Even worse is that the alien will stick to whatever area you're at. It'll run around a specific region until you leave, then it just follows you to the new one as if it's trapped in your plot orbit. I don't feel relief after hacking through a door and getting to a new area, I just try and find the nearest save point.
Oh yeah, the game uses a manual save system, and from what I could tell it's possible to save when a bad guy is nearby. Haven't saved in over half an hour? Whelp, hopefully you don't get randomly killed. Mind you this doesn't add anything to the tension, but the frustrating tedium as you try to save after grabbing some plot key or reaching a certain point because good god you don't want to have to waste more time retreading your steps.

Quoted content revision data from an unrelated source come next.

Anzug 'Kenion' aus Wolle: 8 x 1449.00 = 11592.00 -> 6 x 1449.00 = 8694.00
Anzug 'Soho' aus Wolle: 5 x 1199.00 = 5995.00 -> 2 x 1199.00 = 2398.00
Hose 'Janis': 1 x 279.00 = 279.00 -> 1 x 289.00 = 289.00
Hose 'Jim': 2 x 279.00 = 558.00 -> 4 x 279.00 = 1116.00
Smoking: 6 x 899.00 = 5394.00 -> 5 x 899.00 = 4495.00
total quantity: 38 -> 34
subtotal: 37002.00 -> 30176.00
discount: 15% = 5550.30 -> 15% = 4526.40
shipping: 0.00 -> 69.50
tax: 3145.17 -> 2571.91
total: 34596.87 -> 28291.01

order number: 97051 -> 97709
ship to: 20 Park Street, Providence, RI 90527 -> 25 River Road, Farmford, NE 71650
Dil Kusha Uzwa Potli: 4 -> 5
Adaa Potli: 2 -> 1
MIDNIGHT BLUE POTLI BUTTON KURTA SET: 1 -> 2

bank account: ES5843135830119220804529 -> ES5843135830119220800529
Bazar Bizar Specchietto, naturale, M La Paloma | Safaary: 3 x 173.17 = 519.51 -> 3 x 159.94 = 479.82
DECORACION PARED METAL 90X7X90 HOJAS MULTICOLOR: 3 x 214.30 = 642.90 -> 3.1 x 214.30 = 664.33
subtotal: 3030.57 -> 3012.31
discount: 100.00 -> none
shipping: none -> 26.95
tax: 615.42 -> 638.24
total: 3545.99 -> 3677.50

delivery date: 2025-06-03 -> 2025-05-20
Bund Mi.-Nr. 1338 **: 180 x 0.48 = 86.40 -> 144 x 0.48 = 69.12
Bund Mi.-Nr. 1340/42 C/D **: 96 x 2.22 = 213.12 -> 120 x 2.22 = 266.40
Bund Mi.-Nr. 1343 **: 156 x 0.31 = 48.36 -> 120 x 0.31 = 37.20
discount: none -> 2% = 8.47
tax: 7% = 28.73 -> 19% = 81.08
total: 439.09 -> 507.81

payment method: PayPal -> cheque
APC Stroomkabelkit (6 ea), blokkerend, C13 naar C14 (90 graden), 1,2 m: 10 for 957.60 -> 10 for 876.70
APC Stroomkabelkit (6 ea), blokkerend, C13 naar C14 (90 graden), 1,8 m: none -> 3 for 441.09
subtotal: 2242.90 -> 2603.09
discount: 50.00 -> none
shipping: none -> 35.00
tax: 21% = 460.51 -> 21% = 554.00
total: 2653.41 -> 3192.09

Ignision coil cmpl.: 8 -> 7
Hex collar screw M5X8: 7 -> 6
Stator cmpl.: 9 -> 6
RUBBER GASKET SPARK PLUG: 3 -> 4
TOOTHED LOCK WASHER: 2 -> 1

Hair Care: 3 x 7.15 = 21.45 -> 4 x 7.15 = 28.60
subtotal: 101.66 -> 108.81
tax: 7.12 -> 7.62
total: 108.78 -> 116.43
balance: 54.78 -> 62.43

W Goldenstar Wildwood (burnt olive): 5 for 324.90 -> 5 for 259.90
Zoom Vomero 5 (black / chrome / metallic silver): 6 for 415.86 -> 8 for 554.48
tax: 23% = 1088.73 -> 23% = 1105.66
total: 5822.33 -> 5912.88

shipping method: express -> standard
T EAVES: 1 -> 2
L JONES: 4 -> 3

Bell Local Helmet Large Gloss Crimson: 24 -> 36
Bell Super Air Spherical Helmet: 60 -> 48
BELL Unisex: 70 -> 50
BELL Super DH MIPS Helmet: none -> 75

And so, after spending hours leapfrogging from room to locker to table hoping that I didn't just happen to blunder into it—or that it wouldn't just crack open the locker I was in and kill me anyway—and have to reload yet again, I just gave up.
This game would have been much, much better if the alien wasn't obnoxiously ever-present. If you could walk down a hallway for a meaningful length of time hoping that you didn't hear your motion sensor go off, instead of having it constantly nagging at you when the alien skirts the limits of it's range, or more often than not just happens to come barreling at you.
I want to be freaked the fuck out when that thing goes off, not sighing with frustration that I have to go waste more time under a table or in a locker.
Anywho, I picked up Shadows of Mordor a few days ago and am having much more fun with that. Kind of reminds me of Assassin's Creed, except that I'm not running around grabbing flags that some asshole dropped all over town.